The stand-out for me was an elegant set of experiments by Doug Rasher, a newly-minted PhD from Hay’s lab, showing that Chlorodesmis, a rich green hairy algae sometimes called turtle weed, is a veritable black belt in allelopathy (antagonistic competition mediated by secreted chemicals). In some instances, just a single minute of contact between Chlorodesmis and a coral was enough to produce partial loss of photosynthetic ability in the coral that lasted days, and longer exposures often rapidly lead to visible bleaching and coral tissue death. Other work from that group showed that the chemicals responsible are bound to the algae surface and not released into the water. Take home message: don’t mess with Chlorodesmis, its endogenous terpenes will mess. you. up. Given their relative wussiness in the face of such ninja-like chemical defences, what’s a coral to do? In many cases, the answer seems to be get yourself a body guard: any number of mutualistic herbivorous critters (crabs, shrimp, blennies etc.) that live among the coral branches and vigorously attack any Chlorodesmis filaments that might drift too close to the scleractinian shangri-la.

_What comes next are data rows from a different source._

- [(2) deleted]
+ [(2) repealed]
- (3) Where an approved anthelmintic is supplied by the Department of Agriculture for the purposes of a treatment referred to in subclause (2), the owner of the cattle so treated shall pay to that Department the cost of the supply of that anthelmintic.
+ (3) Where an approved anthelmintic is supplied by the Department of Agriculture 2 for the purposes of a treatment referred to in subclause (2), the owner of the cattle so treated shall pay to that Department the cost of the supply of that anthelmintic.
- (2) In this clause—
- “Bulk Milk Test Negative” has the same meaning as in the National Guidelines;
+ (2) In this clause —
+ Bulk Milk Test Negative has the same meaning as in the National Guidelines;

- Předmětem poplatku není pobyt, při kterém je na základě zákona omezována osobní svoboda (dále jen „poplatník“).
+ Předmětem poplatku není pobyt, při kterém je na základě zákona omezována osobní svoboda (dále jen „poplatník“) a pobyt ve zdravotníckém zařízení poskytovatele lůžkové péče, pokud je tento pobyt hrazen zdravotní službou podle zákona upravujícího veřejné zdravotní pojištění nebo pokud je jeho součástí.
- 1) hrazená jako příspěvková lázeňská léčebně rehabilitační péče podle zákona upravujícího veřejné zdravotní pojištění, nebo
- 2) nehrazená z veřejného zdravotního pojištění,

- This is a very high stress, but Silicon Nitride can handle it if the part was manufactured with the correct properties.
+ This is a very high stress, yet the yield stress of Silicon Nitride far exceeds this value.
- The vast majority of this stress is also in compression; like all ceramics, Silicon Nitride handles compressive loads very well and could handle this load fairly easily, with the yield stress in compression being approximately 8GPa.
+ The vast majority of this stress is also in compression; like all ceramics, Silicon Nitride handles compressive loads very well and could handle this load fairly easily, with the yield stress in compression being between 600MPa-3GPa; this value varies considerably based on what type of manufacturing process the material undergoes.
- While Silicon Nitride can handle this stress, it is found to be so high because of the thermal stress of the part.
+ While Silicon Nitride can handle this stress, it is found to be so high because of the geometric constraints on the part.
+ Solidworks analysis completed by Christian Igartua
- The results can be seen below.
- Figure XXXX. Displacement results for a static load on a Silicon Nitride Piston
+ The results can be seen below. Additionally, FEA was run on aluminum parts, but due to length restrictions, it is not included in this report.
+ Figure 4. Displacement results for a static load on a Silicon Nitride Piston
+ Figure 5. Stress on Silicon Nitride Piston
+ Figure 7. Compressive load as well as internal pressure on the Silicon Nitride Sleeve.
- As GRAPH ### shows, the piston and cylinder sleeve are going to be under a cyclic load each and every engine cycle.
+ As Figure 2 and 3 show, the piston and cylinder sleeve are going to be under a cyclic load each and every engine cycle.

It’s no surprise that inter-species interactions between corals and seaweeds should be ubiquitous; these sorts of intimate relationships are a hallmark of life on all coral reefs. What has been really interesting to think about is how the elegant case studies described today might scale up to define patterns of reef ecology at the landscape and regional scales. And all of it is set against a fascinating backdrop of a rapidly shifting climate system that is a profound driver of reef function. Some of the predictions about the future of reefs are enough to make you want to open a vein or two and we certainly weren’t going to solve any of those problems in a one day symposium about corals and seaweeds, but that doesn’t diminish the importance of science well done and the significance of the work to our understanding of how reefs function (or not), for now at least.
Wow. Thanks for posting this!
The list of speakers is a veritable who’s who. I was not aware of all the subtleties of the interactions and the diversity of tactics. I’ve gotten away from keeping up with the tropical reef research, gotta correct that since it is the whole mangrove-seagrass-sandflats-reef landscape and diversity that I fell in love with. Drop me in the water by a mangrove caye near a reef and I’m happy as a lionfish in the Bahamas.